▶ DATASET ENTRIES
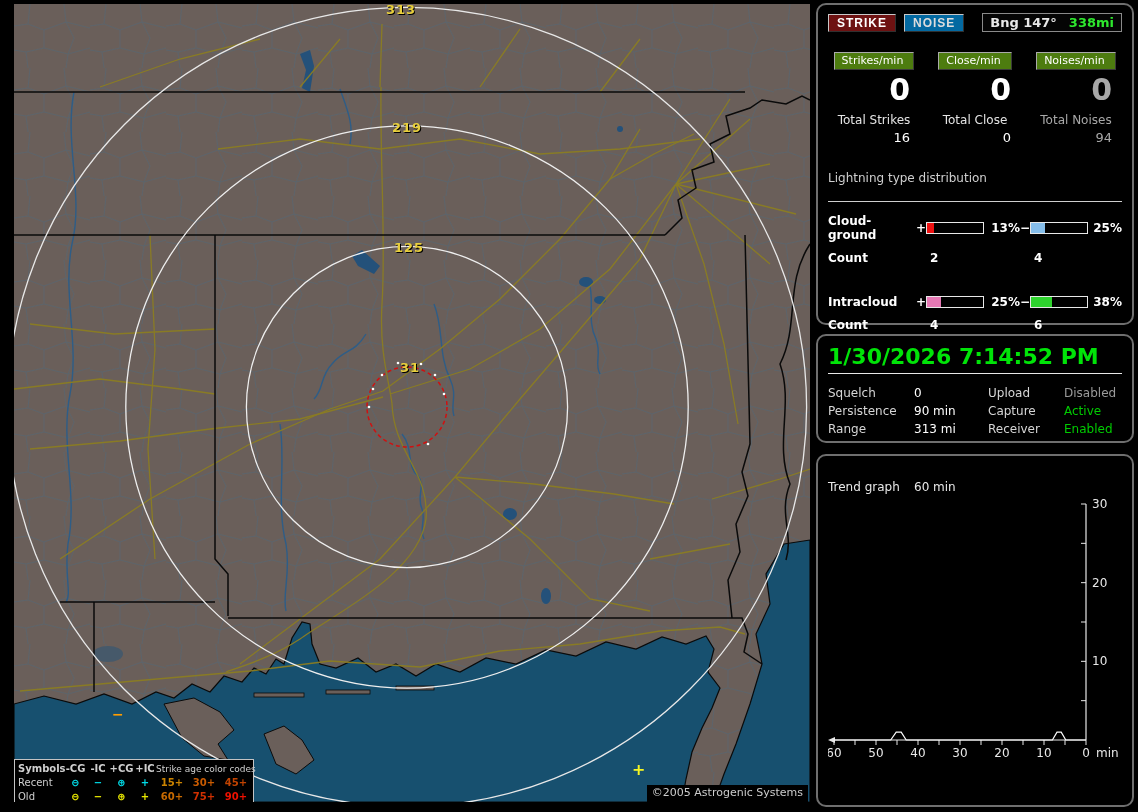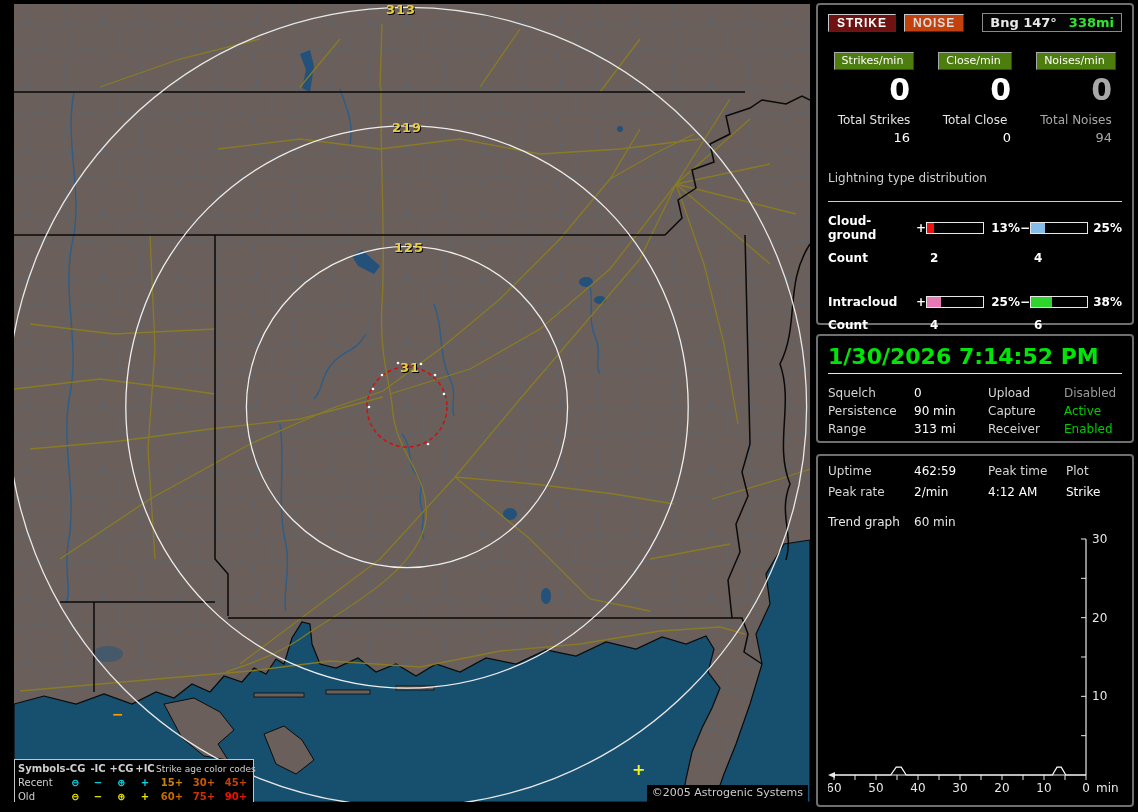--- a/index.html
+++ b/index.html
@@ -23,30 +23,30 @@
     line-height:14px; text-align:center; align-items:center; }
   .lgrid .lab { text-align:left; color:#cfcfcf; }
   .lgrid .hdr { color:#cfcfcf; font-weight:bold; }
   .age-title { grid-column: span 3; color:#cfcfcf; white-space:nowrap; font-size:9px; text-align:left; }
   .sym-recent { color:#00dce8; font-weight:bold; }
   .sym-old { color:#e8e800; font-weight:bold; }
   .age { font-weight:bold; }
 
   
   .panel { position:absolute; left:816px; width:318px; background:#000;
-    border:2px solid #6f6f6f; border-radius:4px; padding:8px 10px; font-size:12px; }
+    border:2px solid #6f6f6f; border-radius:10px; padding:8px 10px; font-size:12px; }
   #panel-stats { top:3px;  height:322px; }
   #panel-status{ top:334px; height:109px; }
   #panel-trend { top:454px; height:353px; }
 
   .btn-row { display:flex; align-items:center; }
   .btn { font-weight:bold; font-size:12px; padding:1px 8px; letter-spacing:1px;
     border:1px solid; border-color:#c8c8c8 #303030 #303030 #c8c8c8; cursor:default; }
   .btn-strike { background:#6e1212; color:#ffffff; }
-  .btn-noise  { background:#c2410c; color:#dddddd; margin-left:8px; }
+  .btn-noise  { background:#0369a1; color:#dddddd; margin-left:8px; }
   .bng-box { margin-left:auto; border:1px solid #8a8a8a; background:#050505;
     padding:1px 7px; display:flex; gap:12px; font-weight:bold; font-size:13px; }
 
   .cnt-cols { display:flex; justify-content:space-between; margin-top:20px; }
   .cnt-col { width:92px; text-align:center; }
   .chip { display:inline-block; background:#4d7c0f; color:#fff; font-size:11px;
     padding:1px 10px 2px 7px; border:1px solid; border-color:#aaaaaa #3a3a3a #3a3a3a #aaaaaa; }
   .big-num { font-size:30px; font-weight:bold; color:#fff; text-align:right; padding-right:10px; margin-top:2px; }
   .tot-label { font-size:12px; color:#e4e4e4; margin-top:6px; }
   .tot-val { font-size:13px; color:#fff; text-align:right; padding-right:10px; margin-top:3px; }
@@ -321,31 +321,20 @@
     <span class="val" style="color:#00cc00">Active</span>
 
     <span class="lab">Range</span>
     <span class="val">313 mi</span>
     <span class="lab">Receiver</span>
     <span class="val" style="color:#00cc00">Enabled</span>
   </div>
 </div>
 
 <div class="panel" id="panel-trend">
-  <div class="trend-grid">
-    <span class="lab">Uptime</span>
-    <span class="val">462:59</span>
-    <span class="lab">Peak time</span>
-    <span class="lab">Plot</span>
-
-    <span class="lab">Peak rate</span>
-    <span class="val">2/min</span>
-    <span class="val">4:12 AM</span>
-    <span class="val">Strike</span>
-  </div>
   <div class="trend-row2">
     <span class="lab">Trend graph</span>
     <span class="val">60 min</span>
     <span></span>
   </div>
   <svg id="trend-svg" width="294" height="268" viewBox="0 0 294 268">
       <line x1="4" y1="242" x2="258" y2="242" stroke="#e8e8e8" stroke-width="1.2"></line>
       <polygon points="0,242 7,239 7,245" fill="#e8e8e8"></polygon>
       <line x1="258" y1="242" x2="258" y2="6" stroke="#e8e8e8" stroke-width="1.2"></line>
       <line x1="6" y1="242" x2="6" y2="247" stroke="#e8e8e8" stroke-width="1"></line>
---
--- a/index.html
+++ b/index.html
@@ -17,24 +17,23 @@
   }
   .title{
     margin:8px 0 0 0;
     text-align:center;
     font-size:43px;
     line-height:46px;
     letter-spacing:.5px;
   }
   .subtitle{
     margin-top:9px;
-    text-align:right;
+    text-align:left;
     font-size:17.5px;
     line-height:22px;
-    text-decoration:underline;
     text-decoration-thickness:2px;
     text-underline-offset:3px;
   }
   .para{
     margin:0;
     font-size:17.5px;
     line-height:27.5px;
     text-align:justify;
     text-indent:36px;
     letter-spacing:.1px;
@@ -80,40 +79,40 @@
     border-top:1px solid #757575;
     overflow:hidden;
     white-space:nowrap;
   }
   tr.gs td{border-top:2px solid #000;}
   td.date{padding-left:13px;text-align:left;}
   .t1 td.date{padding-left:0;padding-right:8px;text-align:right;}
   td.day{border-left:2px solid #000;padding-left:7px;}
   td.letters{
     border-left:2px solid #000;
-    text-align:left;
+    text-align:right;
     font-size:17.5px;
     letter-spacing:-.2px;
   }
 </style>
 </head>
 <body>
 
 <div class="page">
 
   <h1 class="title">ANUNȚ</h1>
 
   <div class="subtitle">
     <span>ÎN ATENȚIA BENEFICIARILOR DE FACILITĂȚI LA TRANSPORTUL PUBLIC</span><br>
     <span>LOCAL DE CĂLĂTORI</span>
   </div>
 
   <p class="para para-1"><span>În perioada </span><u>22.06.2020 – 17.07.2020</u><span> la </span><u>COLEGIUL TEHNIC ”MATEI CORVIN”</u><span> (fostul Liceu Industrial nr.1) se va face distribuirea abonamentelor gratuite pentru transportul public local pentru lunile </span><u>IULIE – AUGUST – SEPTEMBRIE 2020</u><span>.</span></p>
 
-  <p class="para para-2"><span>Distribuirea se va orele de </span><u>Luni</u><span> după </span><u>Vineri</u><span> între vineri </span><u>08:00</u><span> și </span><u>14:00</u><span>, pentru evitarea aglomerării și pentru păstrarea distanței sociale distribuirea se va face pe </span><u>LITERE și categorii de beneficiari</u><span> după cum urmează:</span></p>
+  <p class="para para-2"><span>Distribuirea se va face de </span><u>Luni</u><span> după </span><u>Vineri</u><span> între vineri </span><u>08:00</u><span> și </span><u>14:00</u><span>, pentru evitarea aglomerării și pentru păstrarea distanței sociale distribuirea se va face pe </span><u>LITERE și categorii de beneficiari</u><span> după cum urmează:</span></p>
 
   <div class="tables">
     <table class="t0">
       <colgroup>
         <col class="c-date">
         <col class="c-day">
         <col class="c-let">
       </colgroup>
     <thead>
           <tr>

▶ ASSIGNMENT
Out of the listing above, reproduce exactly the lines from the one with "font-size:30px; font-weight:bold; color:#fff;" up to and including the one with "font-size:12px; color:#e4e4e4; margin-top:6px;".

▶ ANSWER
   .big-num { font-size:30px; font-weight:bold; color:#fff; text-align:right; padding-right:10px; margin-top:2px; }
   .tot-label { font-size:12px; color:#e4e4e4; margin-top:6px; }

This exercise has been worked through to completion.